» Records supplied
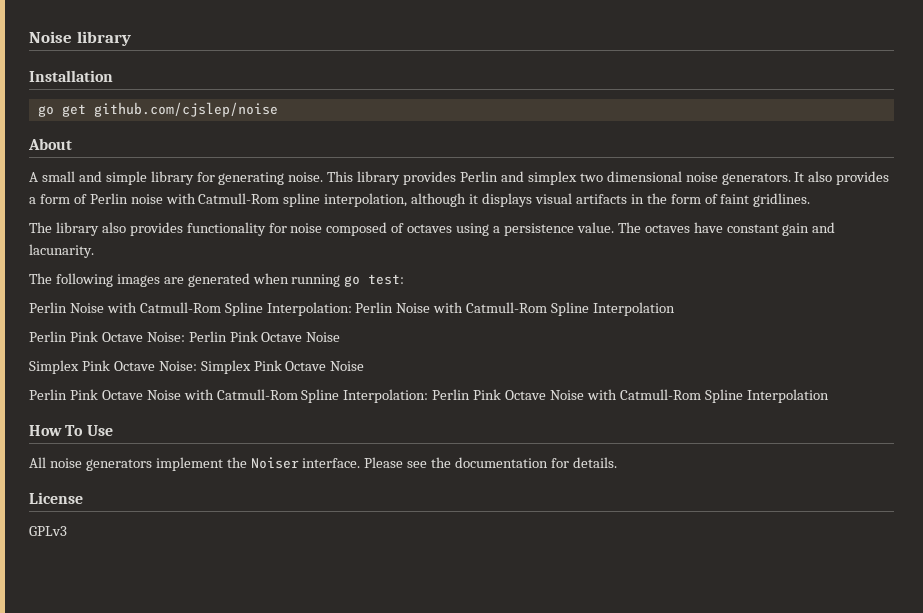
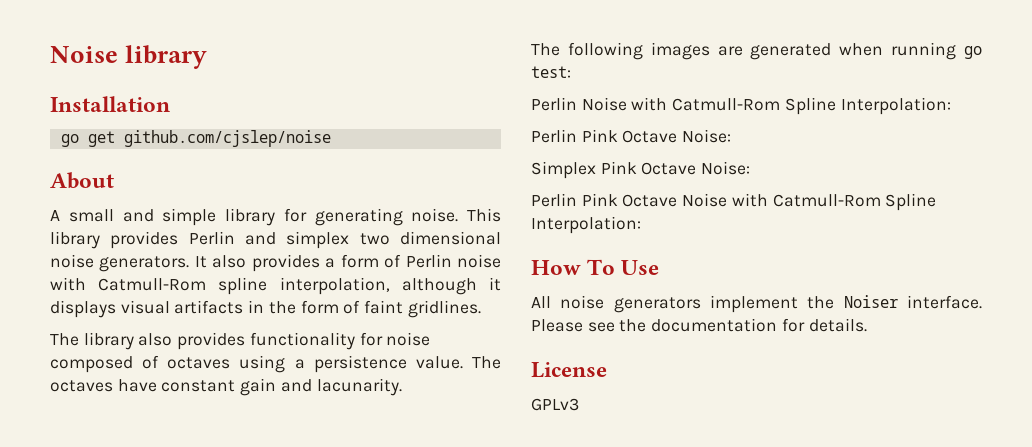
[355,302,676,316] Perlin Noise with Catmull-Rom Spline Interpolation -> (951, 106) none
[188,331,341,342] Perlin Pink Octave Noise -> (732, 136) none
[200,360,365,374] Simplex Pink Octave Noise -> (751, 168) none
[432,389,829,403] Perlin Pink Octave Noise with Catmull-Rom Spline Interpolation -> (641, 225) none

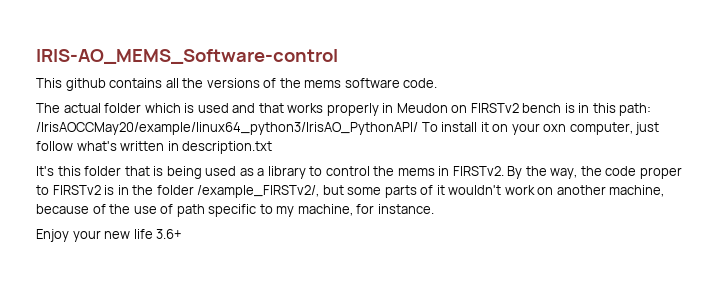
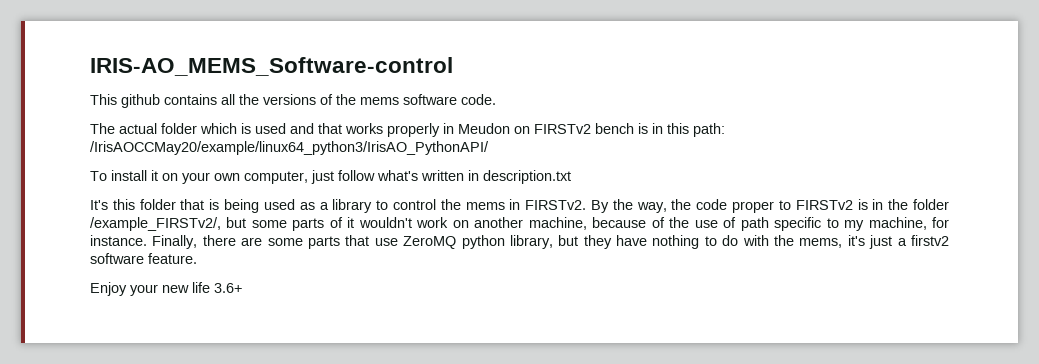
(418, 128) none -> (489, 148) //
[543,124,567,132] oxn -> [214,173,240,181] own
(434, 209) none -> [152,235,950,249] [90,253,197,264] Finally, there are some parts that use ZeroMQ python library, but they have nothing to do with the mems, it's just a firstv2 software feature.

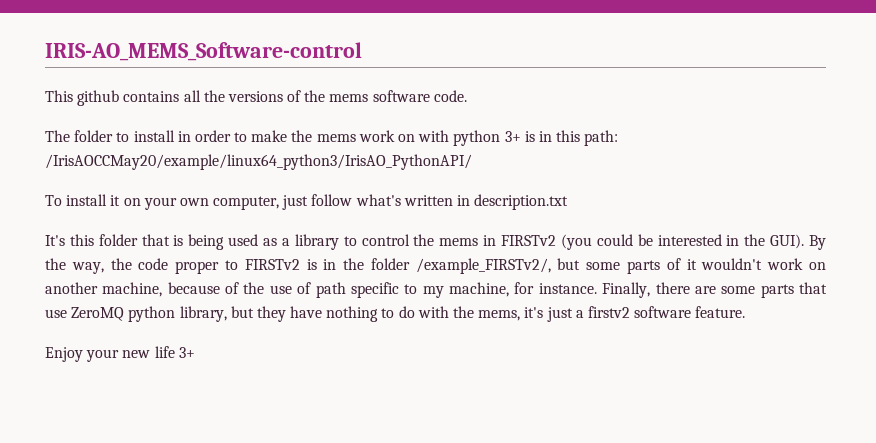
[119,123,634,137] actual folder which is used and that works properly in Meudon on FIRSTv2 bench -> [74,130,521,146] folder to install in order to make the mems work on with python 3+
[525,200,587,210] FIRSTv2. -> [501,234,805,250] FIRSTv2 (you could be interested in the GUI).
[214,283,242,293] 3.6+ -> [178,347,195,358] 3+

» Exercise prompt
Please reproduce the entries above exactly, from their first line to the line holding "[543,124,567,132] oxn ->" inclusive, and nothing else; the pictures stay out.

» Answer to this task
[355,302,676,316] Perlin Noise with Catmull-Rom Spline Interpolation -> (951, 106) none
[188,331,341,342] Perlin Pink Octave Noise -> (732, 136) none
[200,360,365,374] Simplex Pink Octave Noise -> (751, 168) none
[432,389,829,403] Perlin Pink Octave Noise with Catmull-Rom Spline Interpolation -> (641, 225) none

(418, 128) none -> (489, 148) //
[543,124,567,132] oxn -> [214,173,240,181] own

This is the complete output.